Structure-preserving stochastic parameterization of a barotropic coupled ocean-atmosphere model with Ornstein--Uhlenbeck noise
Kamal Kishor Sharma, Peter Korn
Abstract
We present the first application of the stochastic advection by Lie transport (SALT) framework to an idealized coupled ocean-atmosphere system. SALT derives stochastic fluid equations from Hamilton's variational principle under a stochastic Lagrangian kinematic assumption, thereby preserving the geometric structure -- Kelvin circulation theorem, Lie-derivative advection operators, and local conservation laws -- of the underlying deterministic equations. The atmospheric component is rendered stochastic while the ocean remains deterministic, following Hasselmann's paradigm of a fast stochastic atmosphere driving a slow climate. The spatial correlation vectors encoding unresolved subgrid transport are estimated from high-resolution simulations via EOF analysis of Lagrangian trajectory differences.

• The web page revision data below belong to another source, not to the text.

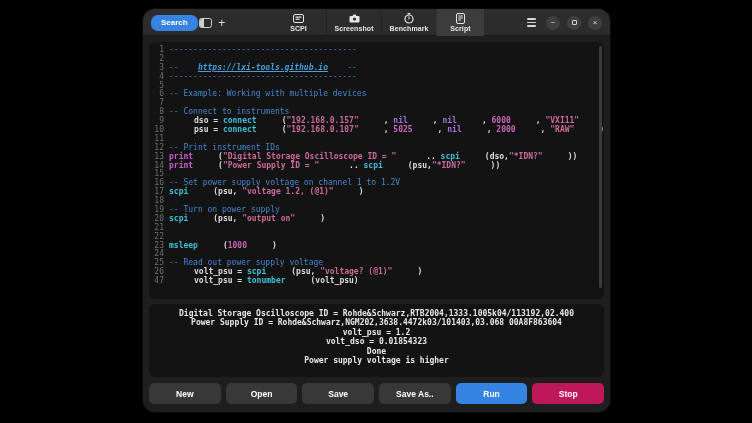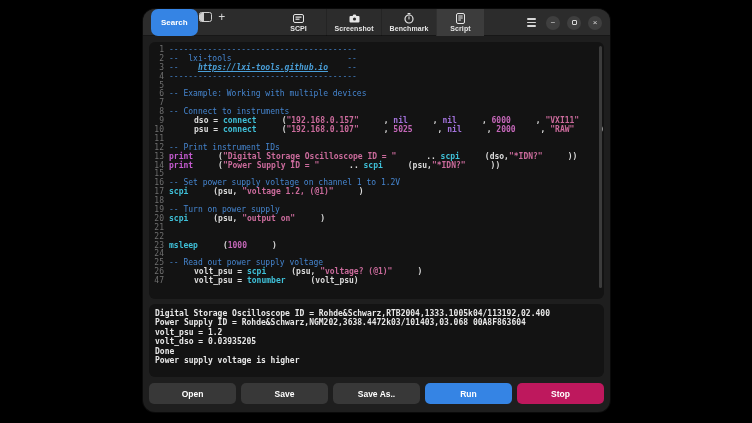--- a/index.html
+++ b/index.html
@@ -13,7 +13,7 @@
   
   .header { position:absolute; left:0; top:0; right:0; height:27px;
             background:#2c2c2c; border-bottom:1px solid #171717; }
-  .hdr-left { position:absolute; left:8px; top:0; height:27px; display:flex; gap:0; }
+  .hdr-left { position:absolute; left:8px; top:0; height:27px; display:flex; align-items:center; gap:0; }
   .search-btn { background:#3584e4; color:#fff; font-size:8px; font-weight:bold;
                 padding:4px 10px; border:none; border-radius:7px; line-height:1; cursor:pointer; }
   .icon-btn { display:flex; align-items:center; justify-content:center; width:16px; height:16px;

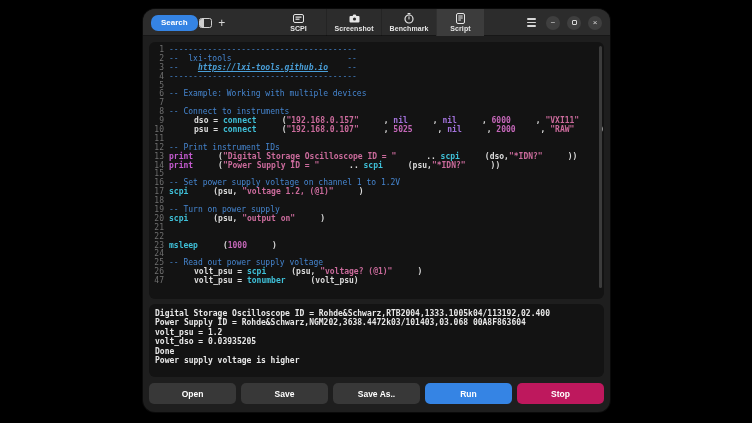--- a/index.html
+++ b/index.html
@@ -153,7 +153,7 @@
   <div class="editor" id="editor">
     <div class="code-scroll" id="code-lines">
         <div class="code-line"><span class="ln">1</span><span class="code"><span class="seg-c">---------------------------------------</span></span></div>
-        <div class="code-line"><span class="ln">2</span><span class="code"><span class="seg-c">--  lxi-tools                        --</span></span></div>
+        <div class="code-line"><span class="ln">2</span></div>
         <div class="code-line"><span class="ln">3</span><span class="code"><span class="seg-c">--    </span><span class="seg-l">https://lxi-tools.github.io</span><span class="seg-c">    --</span></span></div>
         <div class="code-line"><span class="ln">4</span><span class="code"><span class="seg-c">---------------------------------------</span></span></div>
         <div class="code-line"><span class="ln">5</span><span class="code"></span></div>

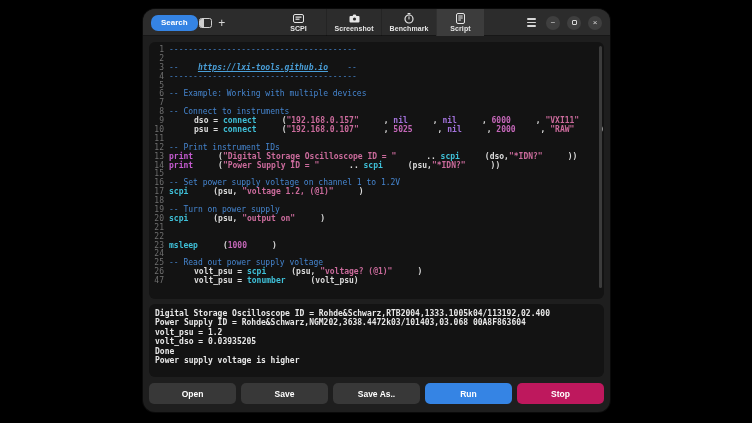--- a/index.html
+++ b/index.html
@@ -62,7 +62,7 @@
   .console { position:absolute; left:6px; top:295px; width:455px; height:73px;
              background:#131313; border-radius:6px; padding:5px 6px;
              font-family:"DejaVu Sans Mono", monospace; }
-  .console-line { font-size:8px; line-height:9.4px; color:#e8e8e8; font-weight:bold; white-space:pre; }
+  .console-line { font-size:8px; line-height:9.4px; color:#e8e8e8; font-weight:bold; white-space:pre;text-align:center; }
 
   
   .actions { position:absolute; left:6px; top:374px; width:455px; height:21px; display:flex; gap:5px; }

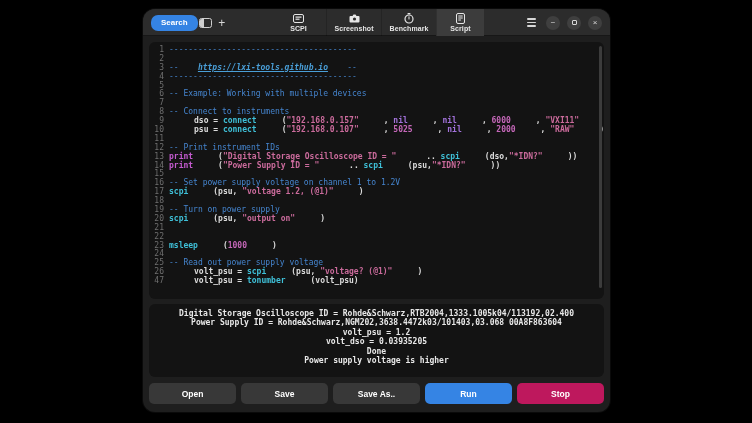--- a/index.html
+++ b/index.html
@@ -189,7 +189,7 @@
       <div class="console-line">Digital Storage Oscilloscope ID = Rohde&amp;Schwarz,RTB2004,1333.1005k04/113192,02.400</div>
       <div class="console-line">Power Supply ID = Rohde&amp;Schwarz,NGM202,3638.4472k03/101403,03.068 00A8F863604</div>
       <div class="console-line">volt_psu = 1.2</div>
-      <div class="console-line">volt_dso = 0.03935205</div>
+      <div class="console-line">volt_dso = 0.01854323</div>
       <div class="console-line">Done</div>
       <div class="console-line">Power supply voltage is higher</div>
     </div>

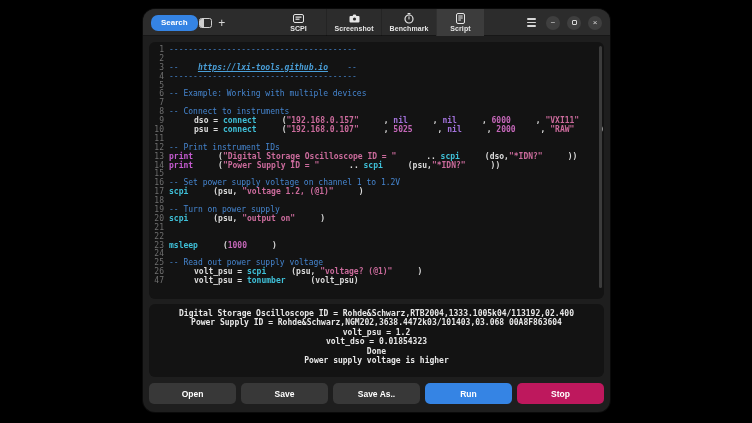--- a/index.html
+++ b/index.html
@@ -195,6 +195,7 @@
     </div>
 
   <div class="actions" id="actions">
+      <button class="action-btn">New</button>
       <button class="action-btn">Open</button>
       <button class="action-btn">Save</button>
       <button class="action-btn">Save As..</button>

A central contribution is the replacement of the standard white-noise temporal model with Ornstein-Uhlenbeck (OU) processes, motivated by strong autocorrelation (decorrelation times of 50-150 time steps) in the dominant EOF modes; the OU process is the unique stationary Gaussian Markov process capable of capturing this temporal memory with a single parameter. Ensemble forecasts exhibit good spread-error agreement over 10-15 time units. Evaluated via the Continuous Ranked Probability Score -- a strictly proper scoring rule measuring discrepancy between the forecast measure and the true conditional distribution -- the stochastic ensemble consistently outperforms a size-matched deterministic ensemble, despite carrying higher RMSE. Well-posedness of the coupled stochastic system is identified as an important open problem.